After 10 years of teaching at Berkely, he joined the Manhattan Project, helping develop the gaseous diffusion method of separating out the fissionable isotope of uranium.
The work that led to the Nobel Prize was carried out while on the university of Chicago faculty after the war. He was appointed to the Atomic Energy Commission in 1954, for a five-year term.
Afterward, he returned to California as a chemistry professor at UCLA, where he was known for his eagerness to combine elementary teaching with advanced research.

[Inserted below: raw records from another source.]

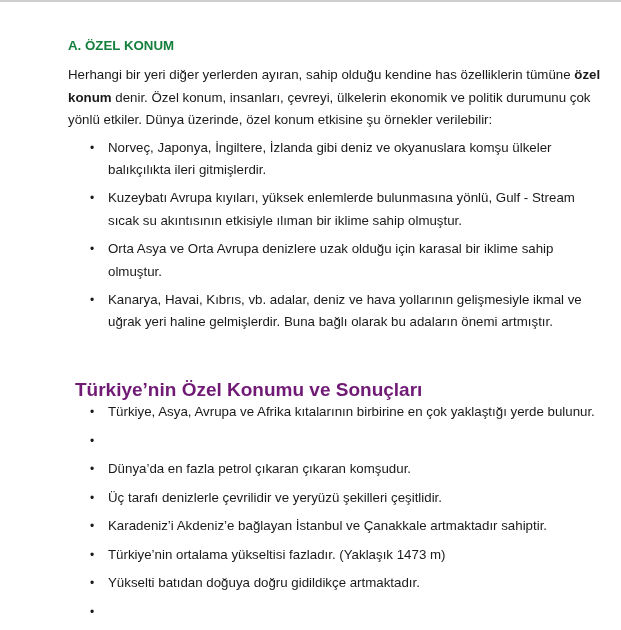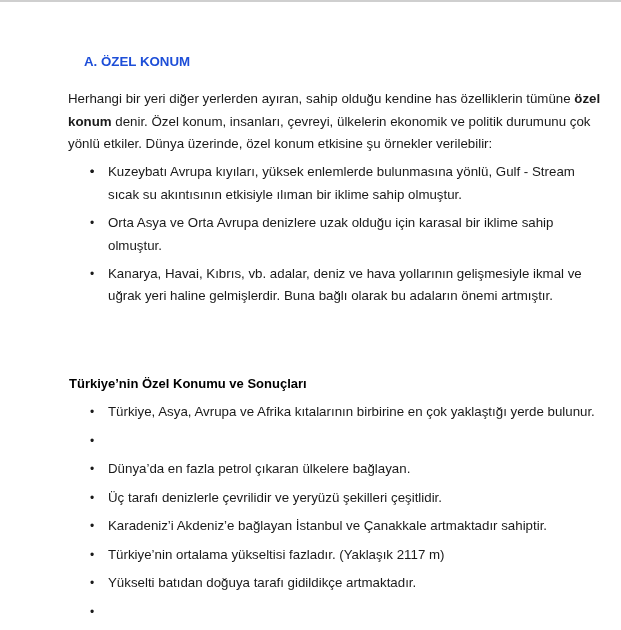--- a/index.html
+++ b/index.html
@@ -25,23 +25,23 @@
   }
   .page {
     position: absolute;
     left: 68px;
     top: 36px;
     width: 540px;
   }
   .heading {
     font-weight: bold;
     font-size: 13.3px;
-    margin: 16px;
+    margin: 0;
     line-height: 20px;
-    color: #1d4ed8;
+    color: #15803d;
   }
   .para {
     margin: 8px 16px 0 0;
     line-height: 22.6px;
     width: 540px;
   }
   .para b { font-weight: bold; }
   ul.bullets {
     list-style: none;
     margin: 5px 0 0 0;
@@ -58,24 +58,24 @@
     position: absolute;
     left: 22px;
     top: 0;
     font-size: 12px;
   }
   .heading2 {
     position: absolute;
     left: 68px;
     top: 373px;
     font-weight: bold;
-    font-size: 13px;
+    font-size: 19px;
     line-height: 20px;
-    margin: 1px;
-    color: #000000;
+    margin: 7px;
+    color: #701a75;
   }
   ul.bullets2 {
     position: absolute;
     left: 68px;
     top: 401px;
     list-style: none;
     margin: 0;
     padding: 0;
     width: 540px;
   }
@@ -94,30 +94,30 @@
 </style>
 </head>
 <body>
 
 <div class="top-rule"></div>
 
 <div class="page">
   <h2 class="heading">A. ÖZEL KONUM</h2>
   <p class="para"><span>Herhangi bir yeri diğer yerlerden ayıran, sahip olduğu kendine has özelliklerin tümüne </span><b>özel konum</b><span> denir. Özel konum, insanları, çevreyi, ülkelerin ekonomik ve politik durumunu çok yönlü etkiler. Dünya üzerinde, özel konum etkisine şu örnekler verilebilir:</span></p>
   <ul class="bullets">
-    <li><span class="dot">•</span></li>
+    <li><span class="dot">•</span><span>Norveç, Japonya, İngiltere, İzlanda gibi deniz ve okyanuslara komşu ülkeler balıkçılıkta ileri gitmişlerdir.</span></li>
     <li><span class="dot">•</span><span>Kuzeybatı Avrupa kıyıları, yüksek enlemlerde bulunmasına yönlü, Gulf - Stream sıcak su akıntısının etkisiyle ılıman bir iklime sahip olmuştur.</span></li>
     <li><span class="dot">•</span><span>Orta Asya ve Orta Avrupa denizlere uzak olduğu için karasal bir iklime sahip olmuştur.</span></li>
     <li><span class="dot">•</span><span>Kanarya, Havai, Kıbrıs, vb. adalar, deniz ve hava yollarının gelişmesiyle ikmal ve uğrak yeri haline gelmişlerdir. Buna bağlı olarak bu adaların önemi artmıştır.</span></li>
   </ul>
 </div>
 
 <h3 class="heading2">Türkiye’nin Özel Konumu ve Sonuçları</h3>
 <ul class="bullets2">
   <li><span class="dot">•</span><span>Türkiye, Asya, Avrupa ve Afrika kıtalarının birbirine en çok yaklaştığı yerde bulunur.</span></li>
   <li><span class="dot">•</span></li>
-  <li><span class="dot">•</span><span>Dünya’da en fazla petrol çıkaran ülkelere bağlayan.</span></li>
+  <li><span class="dot">•</span><span>Dünya’da en fazla petrol çıkaran çıkaran komşudur.</span></li>
   <li><span class="dot">•</span><span>Üç tarafı denizlerle çevrilidir ve yeryüzü şekilleri çeşitlidir.</span></li>
   <li><span class="dot">•</span><span>Karadeniz’i Akdeniz’e bağlayan İstanbul ve Çanakkale artmaktadır sahiptir.</span></li>
-  <li><span class="dot">•</span><span>Türkiye’nin ortalama yükseltisi fazladır. (Yaklaşık 2117 m)</span></li>
-  <li><span class="dot">•</span><span>Yükselti batıdan doğuya tarafı gidildikçe artmaktadır.</span></li>
+  <li><span class="dot">•</span><span>Türkiye’nin ortalama yükseltisi fazladır. (Yaklaşık 1473 m)</span></li>
+  <li><span class="dot">•</span><span>Yükselti batıdan doğuya doğru gidildikçe artmaktadır.</span></li>
   <li><span class="dot">•</span></li>
 </ul>
 
 </body></html>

After the 1968 election, there were indications that Dr. Libby, who had supported Richard Nixon, might be named the new president's science adviser. The reports evoked strong private protests from many scientists who complained that Dr. Libby was too conservative politically to mobilize the nation's scientific community.
In addition to the 1960 Nobel prize, Dr. Libby, who lived in Santa Monica, held a wide variety of scholarly and scientific honors and awards, including a dozen honorary degrees, the Joseph Priestly medal and the Albert Einstein medal.
Survivors include his wife, Dr. Leona Marshall Libby, an internationally known scientist, and two daughters, two brothers and a sister.